Task item: Lines in the listing below that include the word "WATER" need to be copied.
* * * * * * *
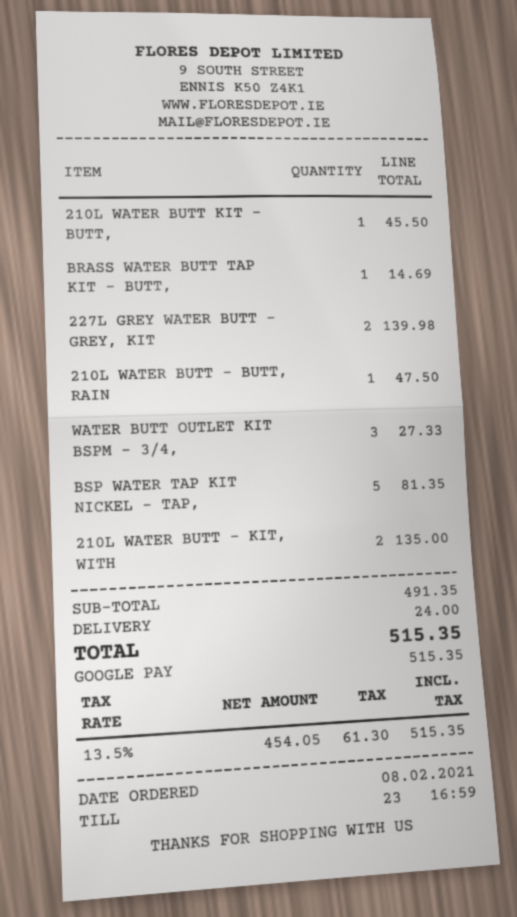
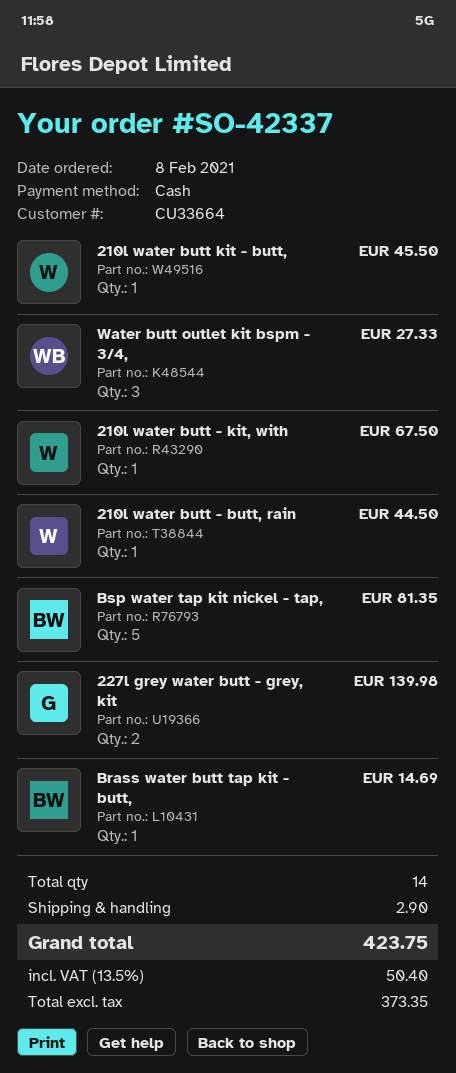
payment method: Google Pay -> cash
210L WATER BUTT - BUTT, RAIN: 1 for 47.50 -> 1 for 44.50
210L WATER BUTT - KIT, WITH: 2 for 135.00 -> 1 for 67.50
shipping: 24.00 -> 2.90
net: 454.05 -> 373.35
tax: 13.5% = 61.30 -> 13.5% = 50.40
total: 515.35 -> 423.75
* * * * * * *
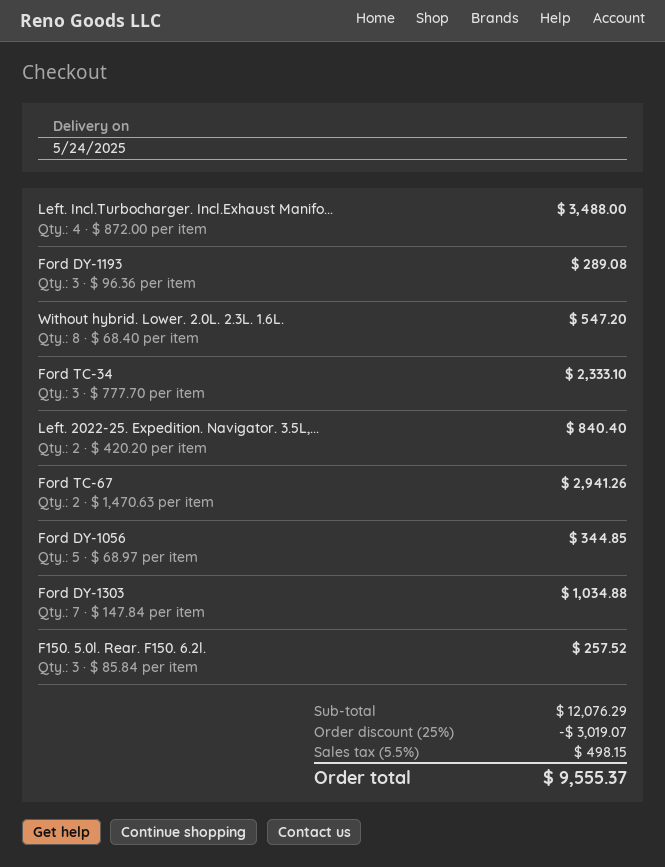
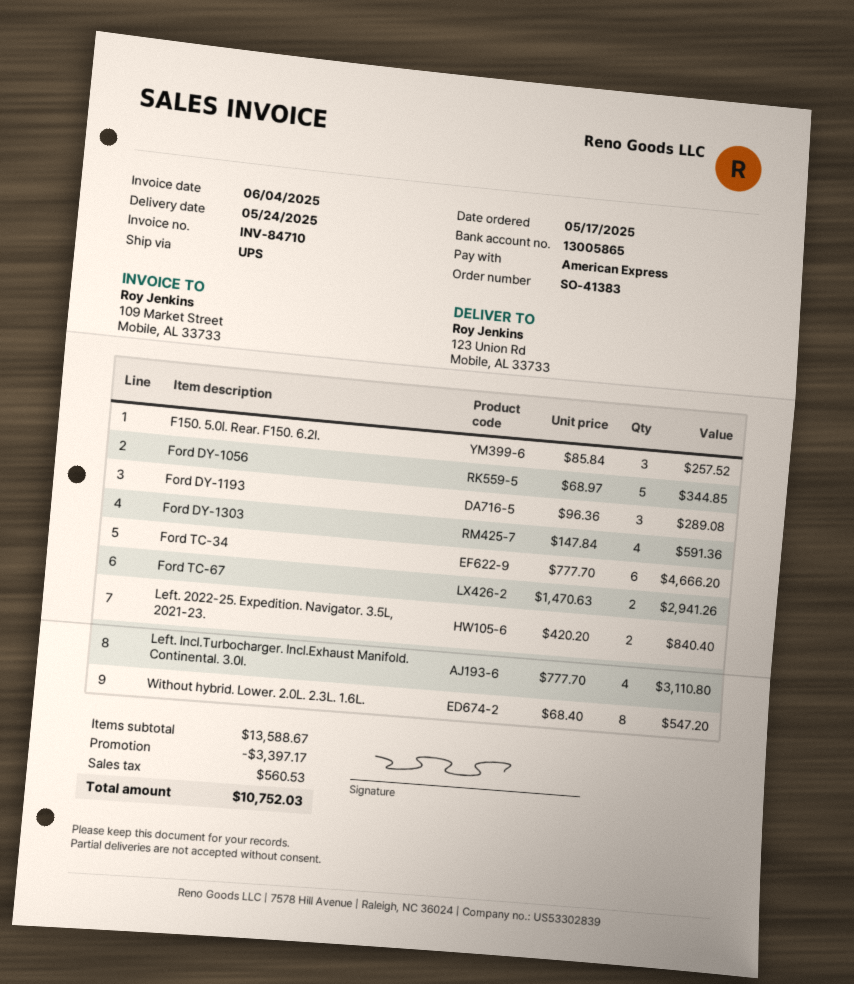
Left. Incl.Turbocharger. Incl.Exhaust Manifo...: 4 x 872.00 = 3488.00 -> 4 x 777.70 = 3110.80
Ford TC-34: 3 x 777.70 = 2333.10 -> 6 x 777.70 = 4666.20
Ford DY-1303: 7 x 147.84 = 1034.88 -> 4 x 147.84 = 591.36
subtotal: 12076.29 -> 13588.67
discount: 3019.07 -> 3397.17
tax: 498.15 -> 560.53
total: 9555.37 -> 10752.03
* * * * * * *
Response to the task:
210L WATER BUTT - BUTT, RAIN: 1 for 47.50 -> 1 for 44.50
210L WATER BUTT - KIT, WITH: 2 for 135.00 -> 1 for 67.50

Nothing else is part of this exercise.